* _Your instructions_
In the entries that follow, find the word "melange" and report each line it is on.

[Web document revisions]

#####

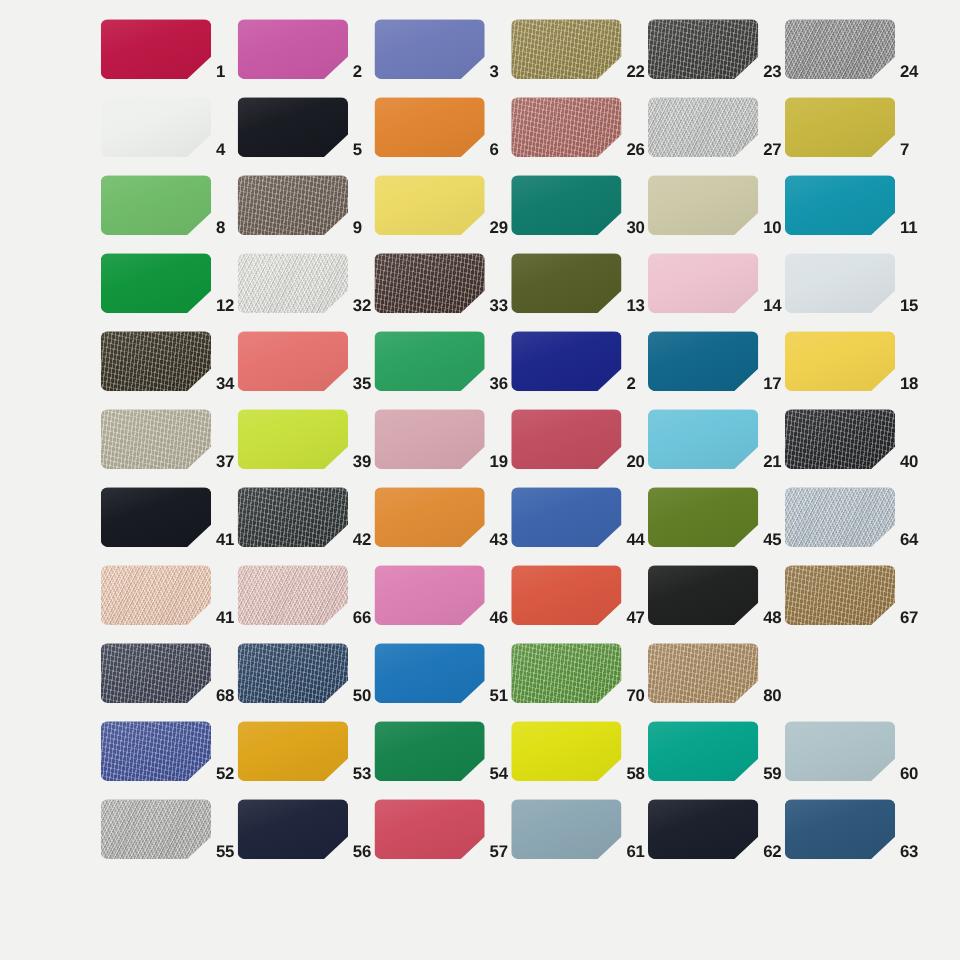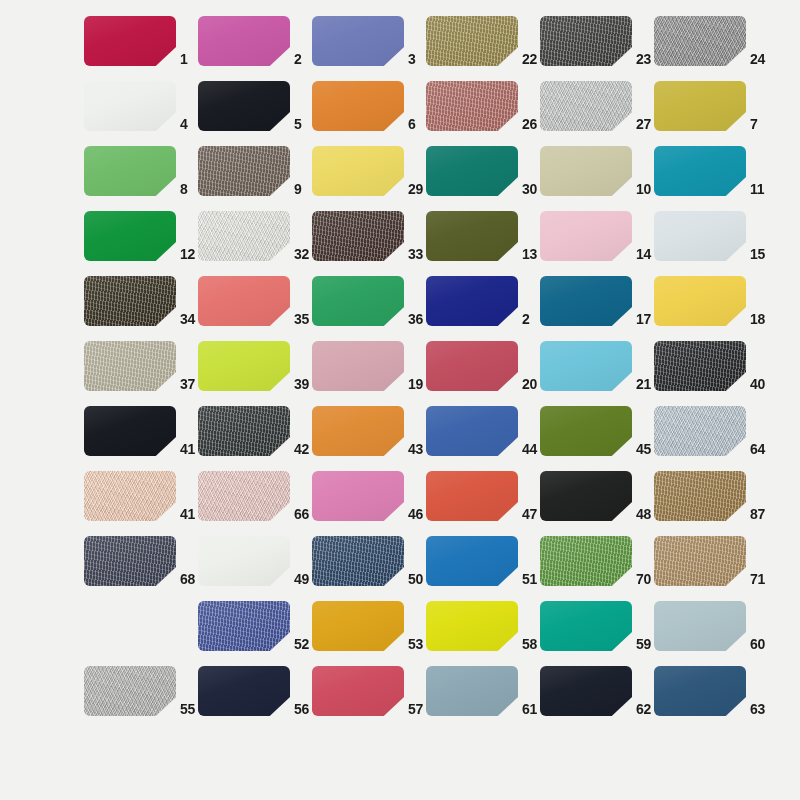--- a/index.html
+++ b/index.html
@@ -366,7 +366,7 @@
       <div class="chip melange" style="background: rgb(155, 122, 69);">
         <span class="sheen"></span>
       </div>
-      <div class="chip-label">87</div>
+      <div class="chip-label">67</div>
     </div>
     <div class="swatch-cell">
       <div class="chip melange" style="background: rgb(60, 65, 83);">

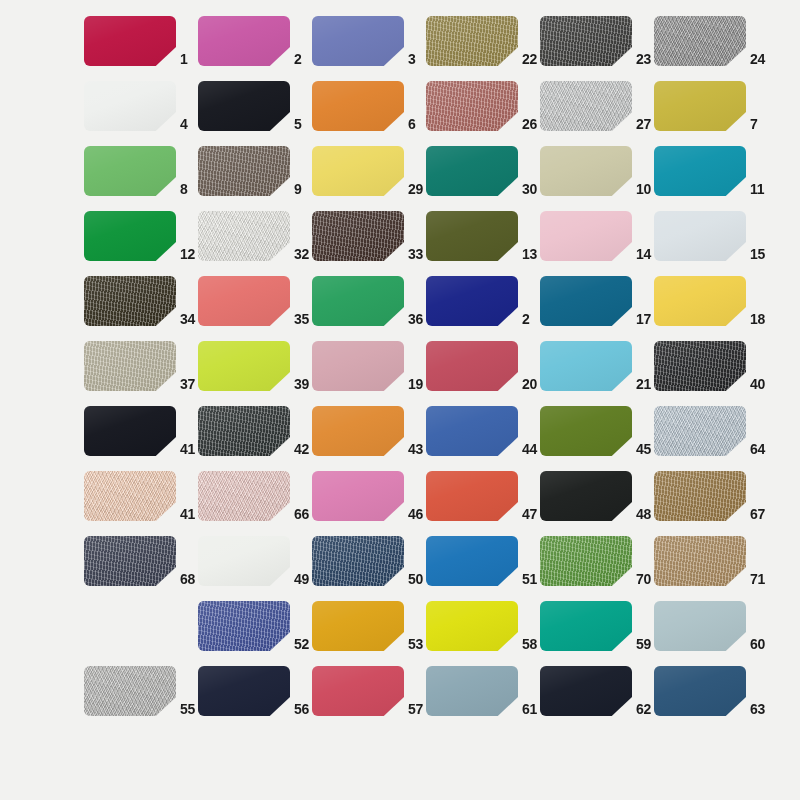--- a/index.html
+++ b/index.html
@@ -375,12 +375,6 @@
       <div class="chip-label">68</div>
     </div>
     <div class="swatch-cell">
-      <div class="chip" style="background: rgb(238, 240, 236);">
-        <span class="sheen"></span>
-      </div>
-      <div class="chip-label">49</div>
-    </div>
-    <div class="swatch-cell">
       <div class="chip melange" style="background: rgb(42, 69, 102);">
         <span class="sheen"></span>
       </div>

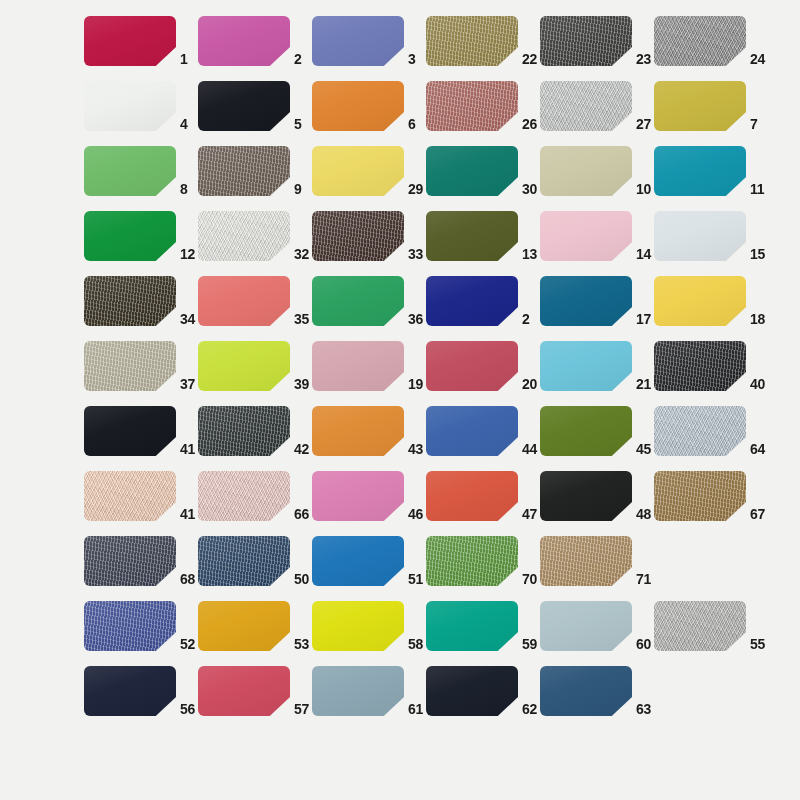--- a/index.html
+++ b/index.html
@@ -396,7 +396,7 @@
       <div class="chip melange" style="background: rgb(176, 143, 98);">
         <span class="sheen"></span>
       </div>
-      <div class="chip-label">71</div>
+      <div class="chip-label">80</div>
     </div>
     <div class="swatch-cell empty"></div>
     <div class="swatch-cell">

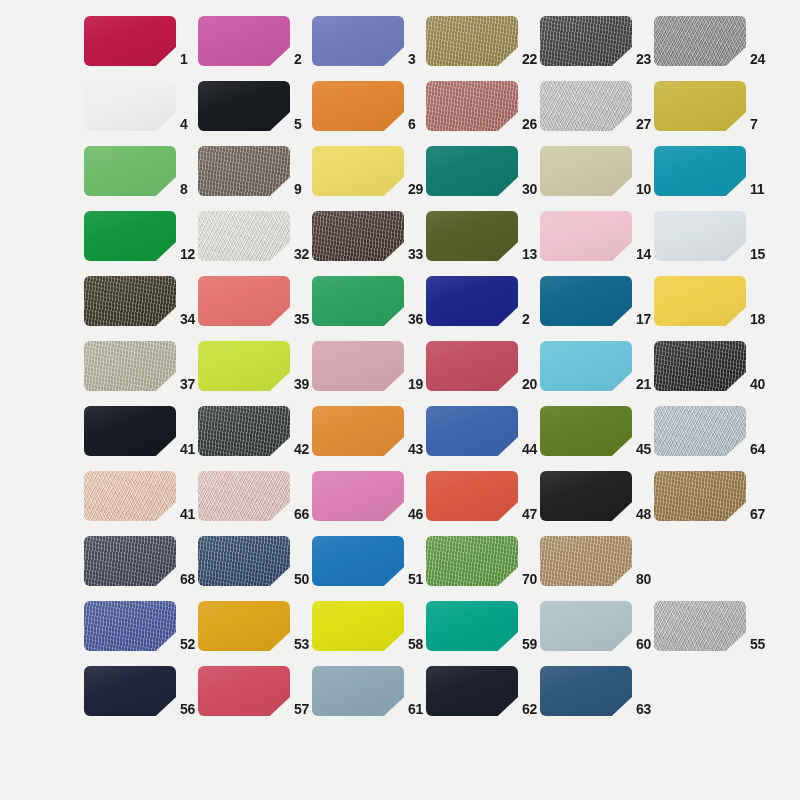--- a/index.html
+++ b/index.html
@@ -412,6 +412,12 @@
       <div class="chip-label">53</div>
     </div>
     <div class="swatch-cell">
+      <div class="chip" style="background: rgb(20, 130, 74);">
+        <span class="sheen"></span>
+      </div>
+      <div class="chip-label">54</div>
+    </div>
+    <div class="swatch-cell">
       <div class="chip" style="background: rgb(222, 224, 16);">
         <span class="sheen"></span>
       </div>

#####

* _Task response_
       <div class="chip melange" style="background: rgb(155, 122, 69);">
       <div class="chip melange" style="background: rgb(60, 65, 83);">
       <div class="chip melange" style="background: rgb(42, 69, 102);">
       <div class="chip melange" style="background: rgb(176, 143, 98);">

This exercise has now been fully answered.